We need that total payment up front to be able to make a reasonable decision on what work to do. It’s stupid that our tipping culture has lead to an even more illogical “pre-tipping” culture for gig delivery, but it’s necessary so long as we’re going to hold onto this tipping mentality as a whole.
I did some looking around and found this from two weeks ago:
Either they didn’t go far enough when they removed control from the customer or they introduced a new problem.
Not being familiar with InstaCart I have to ask, is the delivery person also the one who filled the order, or do they simply pick up a box that somebody at the store filled?
The delivery person fills the order.
When you work for Instacart, you can choose to be just a shopper (part-time employee; customer picks up order), or shopper and delivery person (independent contractor).
Well that’s all fine but how do you get to screw (the poor) people over? Oh!, the royal family. Got it, carry on
I can testify that Instacart is actively working on this. My bank flagged recent Instacart charges as fraudulent. For some reason I’ve been using them a lot lately, and they wanted to confirm this. As soon as the payment was stopped, Instacart froze my account. It’s cleared up now, but I admit to a moment of panic.

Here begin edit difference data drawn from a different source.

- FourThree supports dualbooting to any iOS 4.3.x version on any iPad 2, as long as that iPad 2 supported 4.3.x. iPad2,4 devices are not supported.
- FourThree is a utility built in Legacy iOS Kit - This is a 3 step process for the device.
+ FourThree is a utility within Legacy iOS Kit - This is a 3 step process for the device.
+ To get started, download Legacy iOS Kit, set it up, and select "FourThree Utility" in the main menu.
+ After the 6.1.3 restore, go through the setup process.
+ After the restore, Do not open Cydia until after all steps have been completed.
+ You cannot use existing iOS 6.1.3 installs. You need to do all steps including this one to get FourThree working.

That was apparently NOT always the case.
Doordash got into trouble for some similar behavior.
I’m curious: Does an InstaCart shopper get to pick what orders s/he shops for? Or just “who’s next” on the list? Does the shopper even see the planned tip amount beforehand?
Does the shopper also do the delivery (if you’re doing delivery vs pickup)? If not, how is the tip (or non-tip) split?

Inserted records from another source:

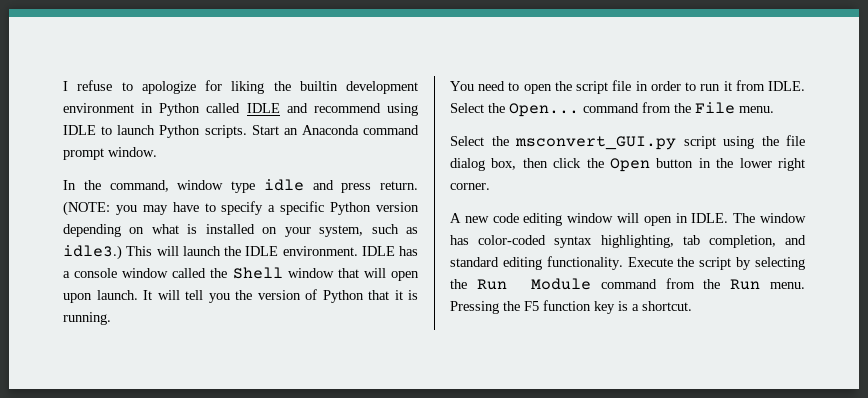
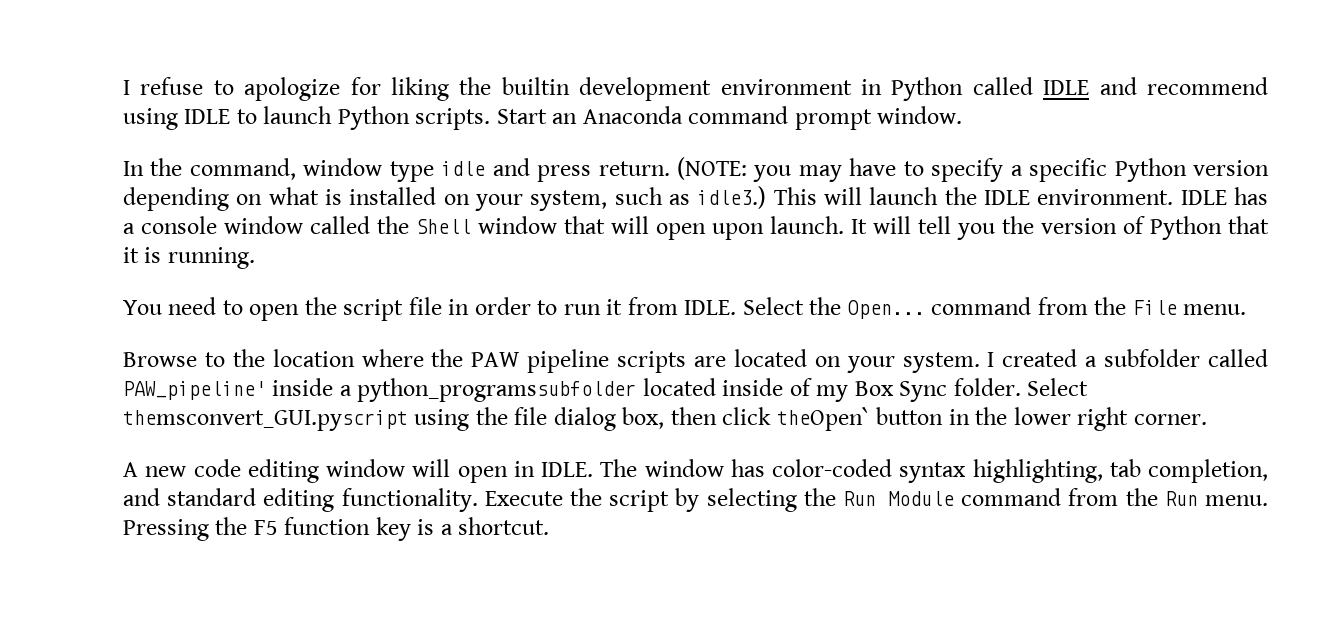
- Select the msconvert_GUI.py script using the file dialog box, then click the Open button in the lower right corner.
+ Browse to the location where the PAW pipeline scripts are located on your system. I created a subfolder called PAW_pipeline' inside a python_programssubfolder located inside of my Box Sync folder. Select themsconvert_GUI.pyscript using the file dialog box, then click theOpen` button in the lower right corner.

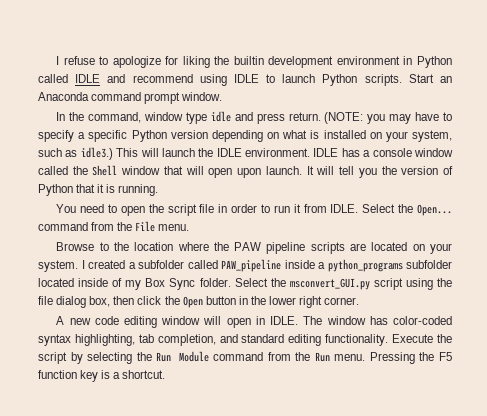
- I created a subfolder called PAW_pipeline' inside a python_programssubfolder located inside of my Box Sync folder.
+ I created a subfolder called PAW_pipeline inside a python_programs subfolder located inside of my Box Sync folder.
- Select themsconvert_GUI.pyscript using the file dialog box, then click theOpen` button in the lower right corner.
+ Select the msconvert_GUI.py script using the file dialog box, then click the Open button in the lower right corner.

Don’t get me wrong: if the shopper sees he’ll get a great tip, and does his best, and then gets ripped off by having the tip zeroed out, it’s really, really, SCUMMY behavior and I hope the shoppers get the opportunity to refuse service in the future.
Us: we do put a tip on our delivery order (Peapod, not InstaCart) and we also give cash. If the government doesn’t find out about that cash… oh well.
nvm
drachillix has recently started to work for Instacart and he’s opened an AMA thread here. He could probably answer at least some of these questions.